(RECORDS TO PROCESS Opens)

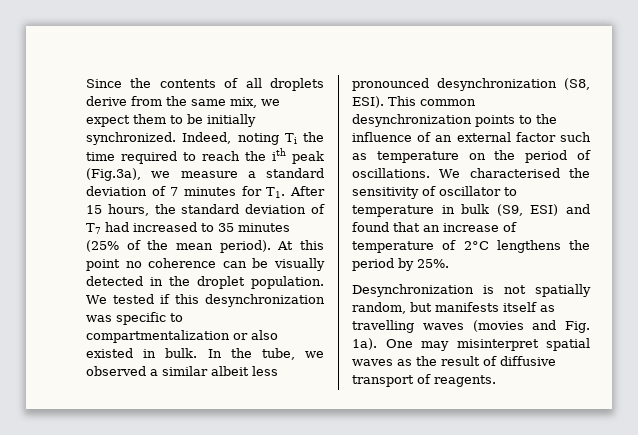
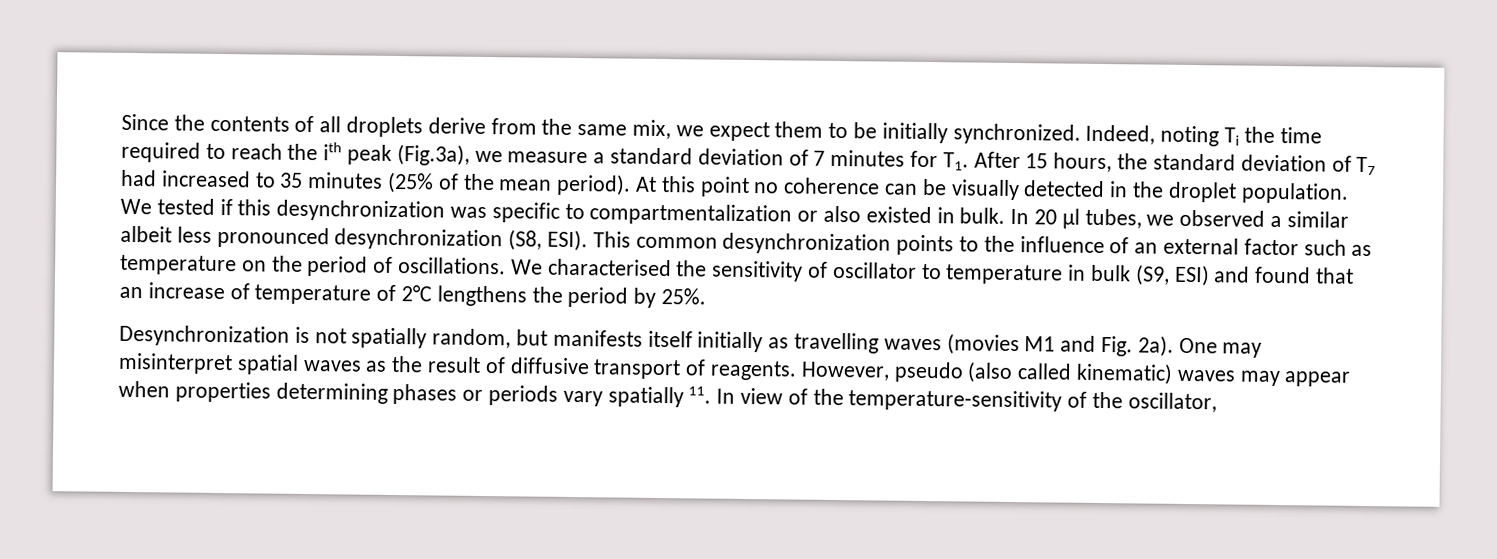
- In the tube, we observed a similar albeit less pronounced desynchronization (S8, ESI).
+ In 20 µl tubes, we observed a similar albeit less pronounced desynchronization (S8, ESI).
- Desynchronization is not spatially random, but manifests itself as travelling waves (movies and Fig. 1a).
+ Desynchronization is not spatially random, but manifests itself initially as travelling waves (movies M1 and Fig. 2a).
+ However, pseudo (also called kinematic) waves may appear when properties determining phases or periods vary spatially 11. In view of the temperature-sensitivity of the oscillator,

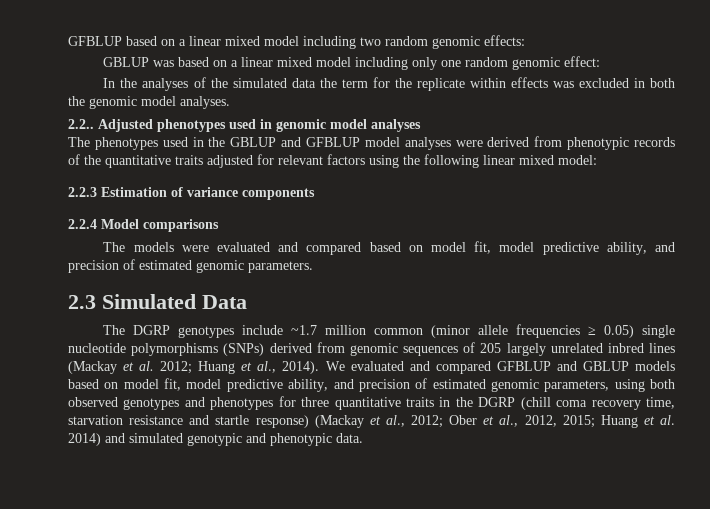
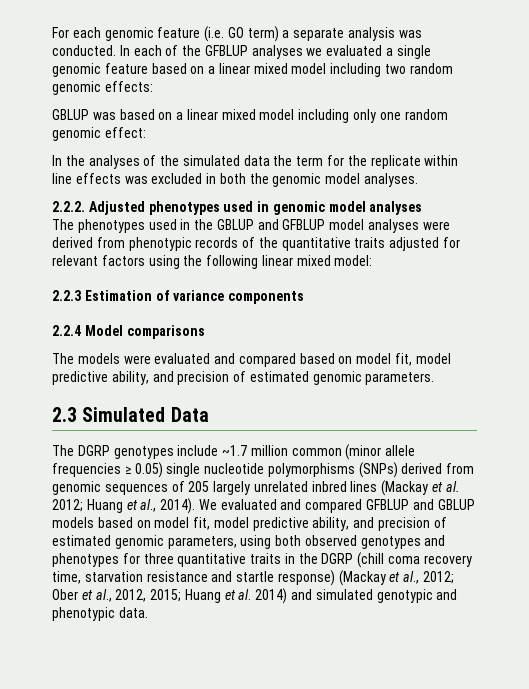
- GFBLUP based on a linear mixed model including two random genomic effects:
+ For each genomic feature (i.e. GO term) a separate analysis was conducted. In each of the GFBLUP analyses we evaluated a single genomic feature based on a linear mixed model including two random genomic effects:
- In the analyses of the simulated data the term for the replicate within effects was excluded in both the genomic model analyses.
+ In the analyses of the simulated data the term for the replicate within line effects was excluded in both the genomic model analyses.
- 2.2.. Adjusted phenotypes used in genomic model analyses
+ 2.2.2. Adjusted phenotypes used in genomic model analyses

(RECORDS TO PROCESS Closes)

* [WHAT THE TASK ASKS]
Wherever a line in the listing contains the word "analyses", copy that line out.

* [EXERCISE OUTPUT]
+ For each genomic feature (i.e. GO term) a separate analysis was conducted. In each of the GFBLUP analyses we evaluated a single genomic feature based on a linear mixed model including two random genomic effects:
- In the analyses of the simulated data the term for the replicate within effects was excluded in both the genomic model analyses.
+ In the analyses of the simulated data the term for the replicate within line effects was excluded in both the genomic model analyses.
- 2.2.. Adjusted phenotypes used in genomic model analyses
+ 2.2.2. Adjusted phenotypes used in genomic model analyses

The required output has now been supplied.